§ Modification records:
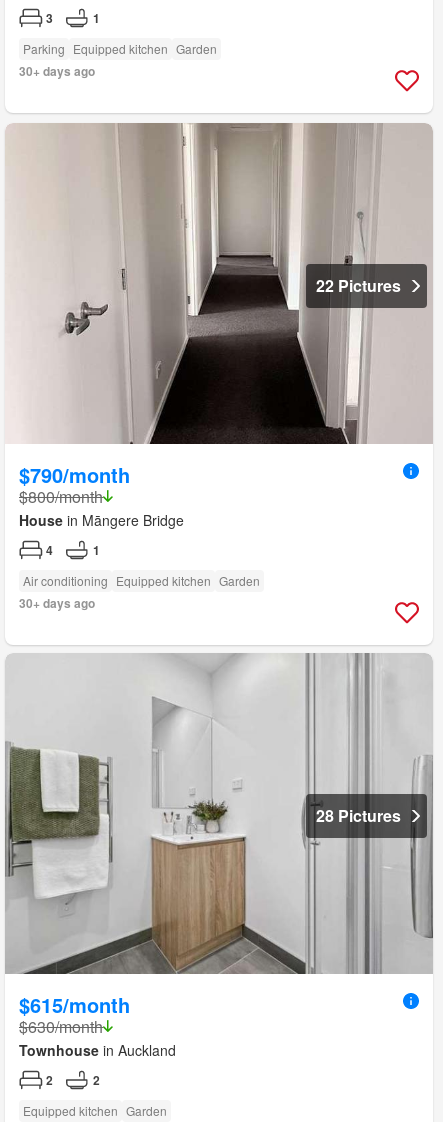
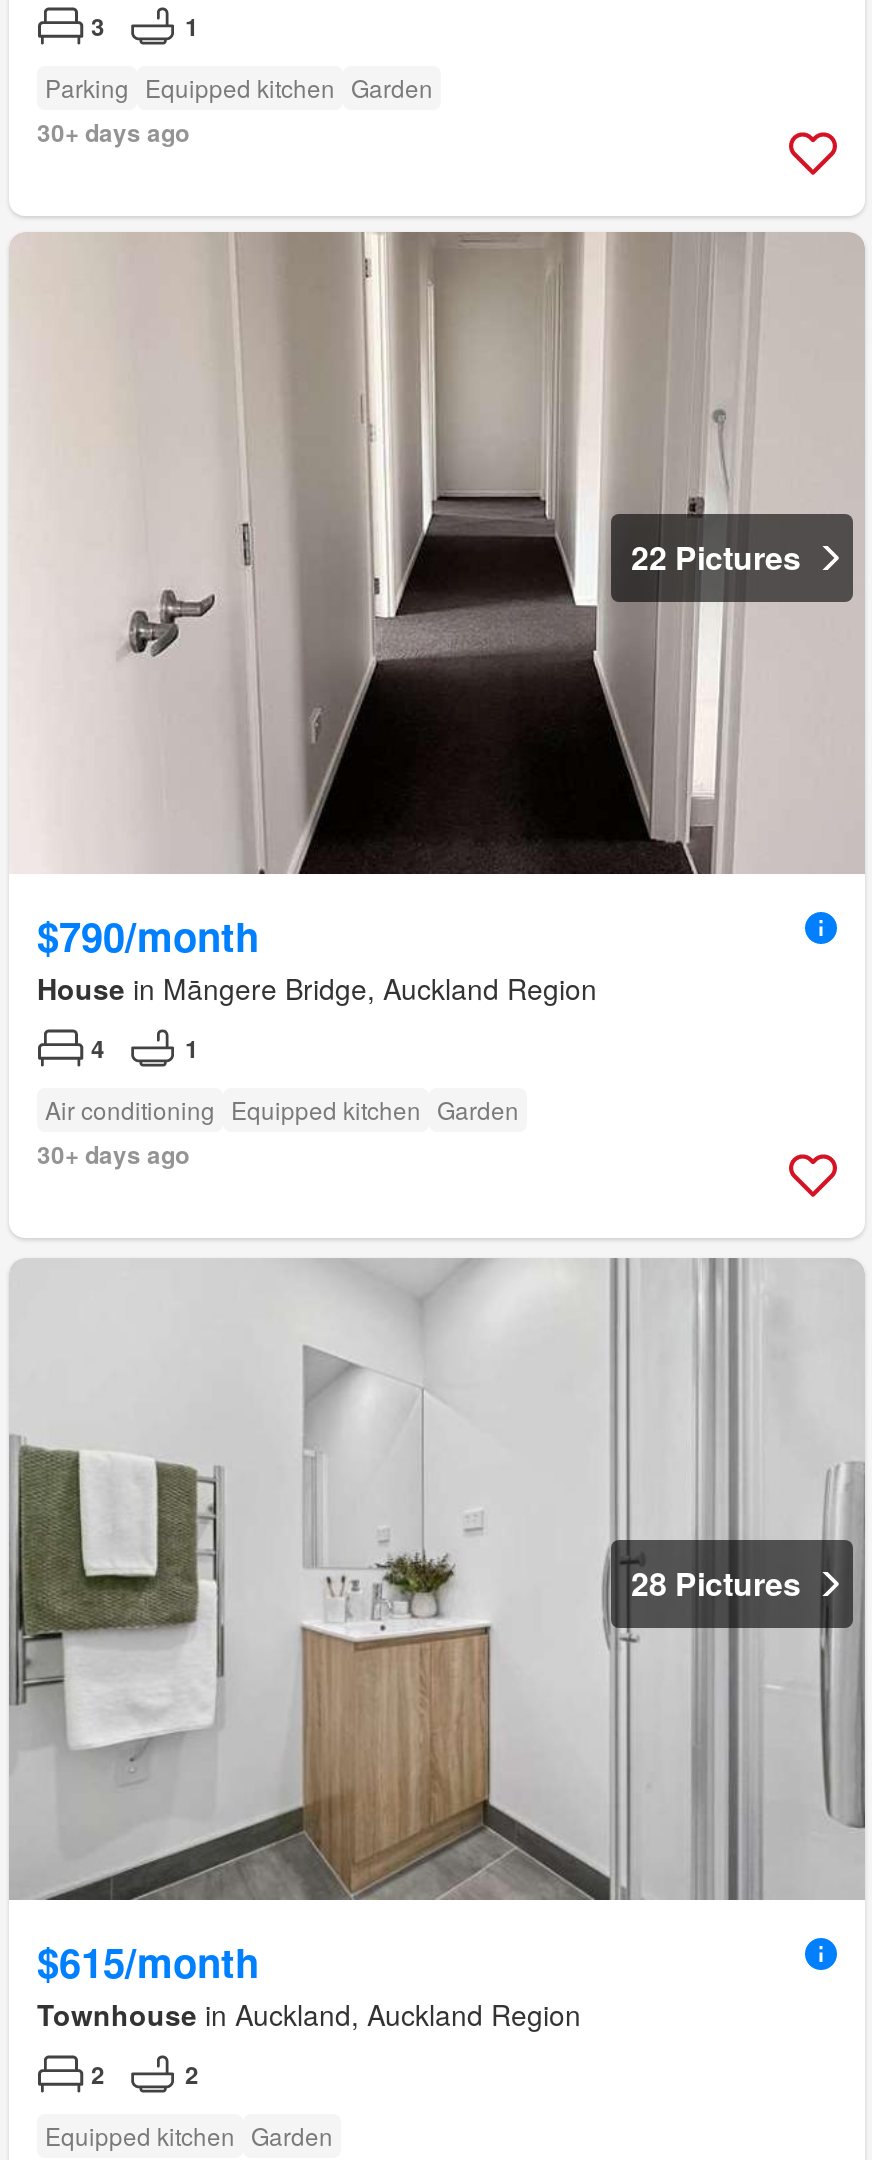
- $800/month
- House in Māngere Bridge
+ House in Māngere Bridge, Auckland Region

- $630/month
- Townhouse in Auckland
+ Townhouse in Auckland, Auckland Region
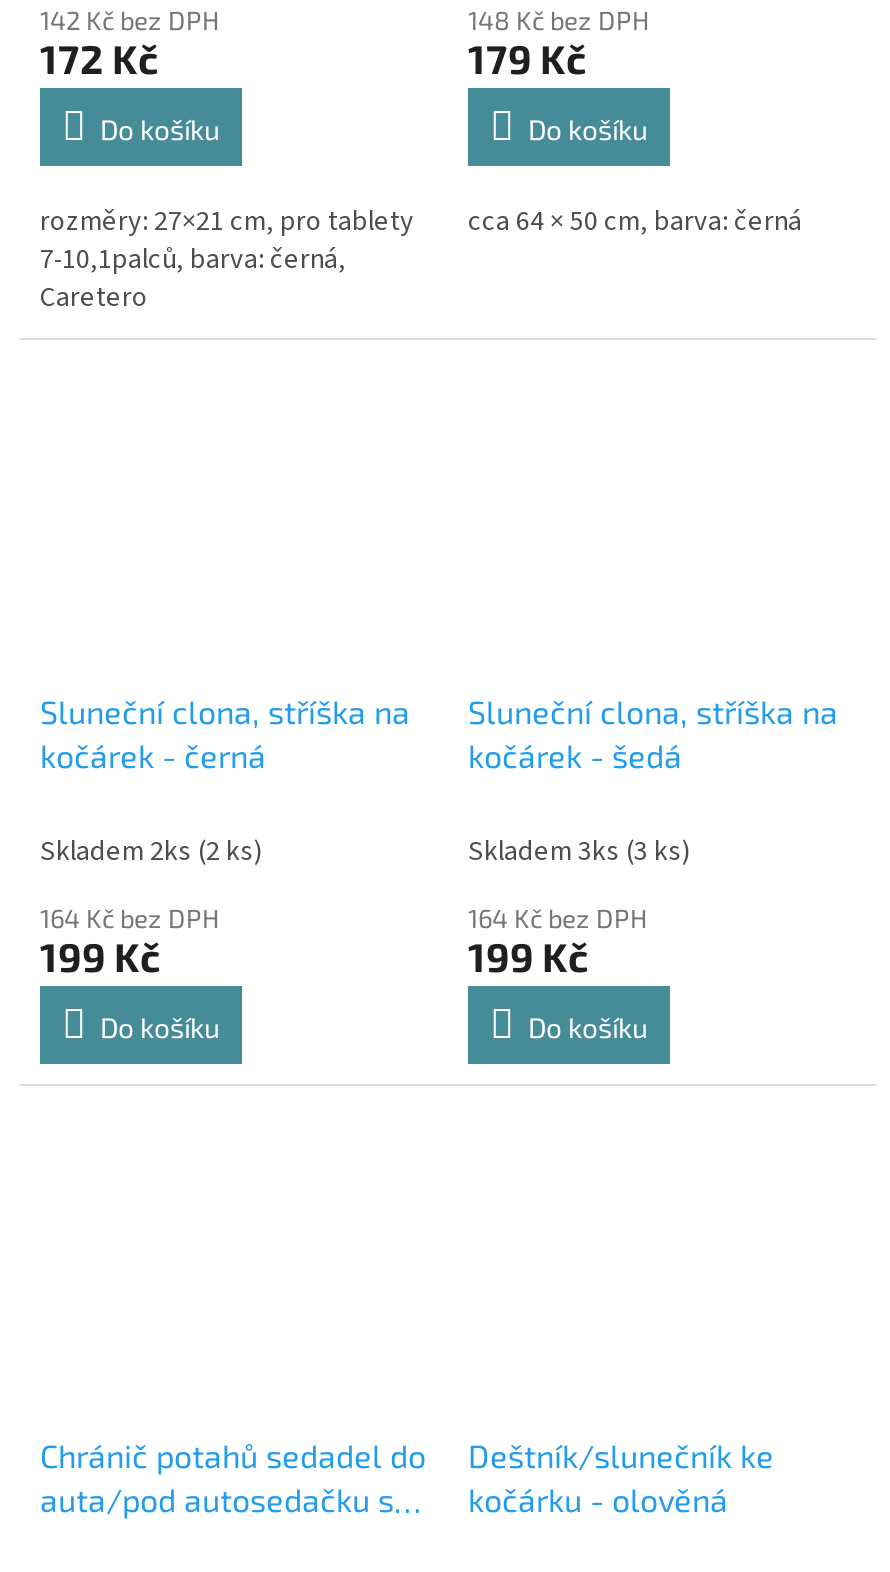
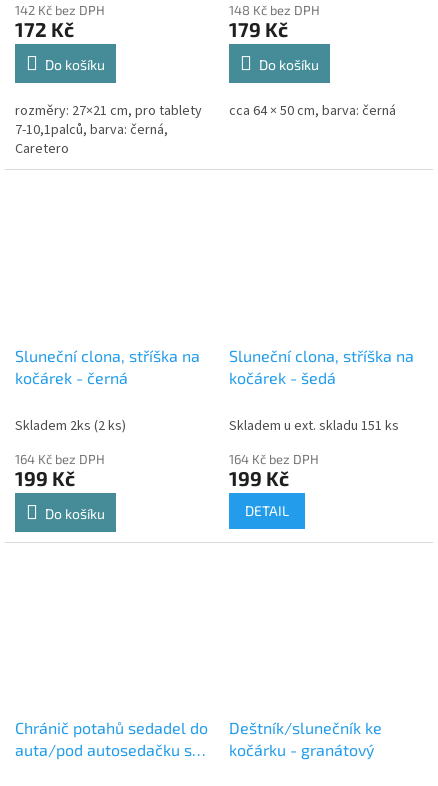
- Skladem 3ks (3 ks)
+ Skladem u ext. skladu 151 ks

- Do košíku
+ DETAIL

- kočárku - olověná
+ kočárku - granátový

§ The task: Reproduce the data above in full, exactly as it is, with the pictures left out.

§ Solved problem:
- $800/month
- House in Māngere Bridge
+ House in Māngere Bridge, Auckland Region

- $630/month
- Townhouse in Auckland
+ Townhouse in Auckland, Auckland Region
- Skladem 3ks (3 ks)
+ Skladem u ext. skladu 151 ks

- Do košíku
+ DETAIL

- kočárku - olověná
+ kočárku - granátový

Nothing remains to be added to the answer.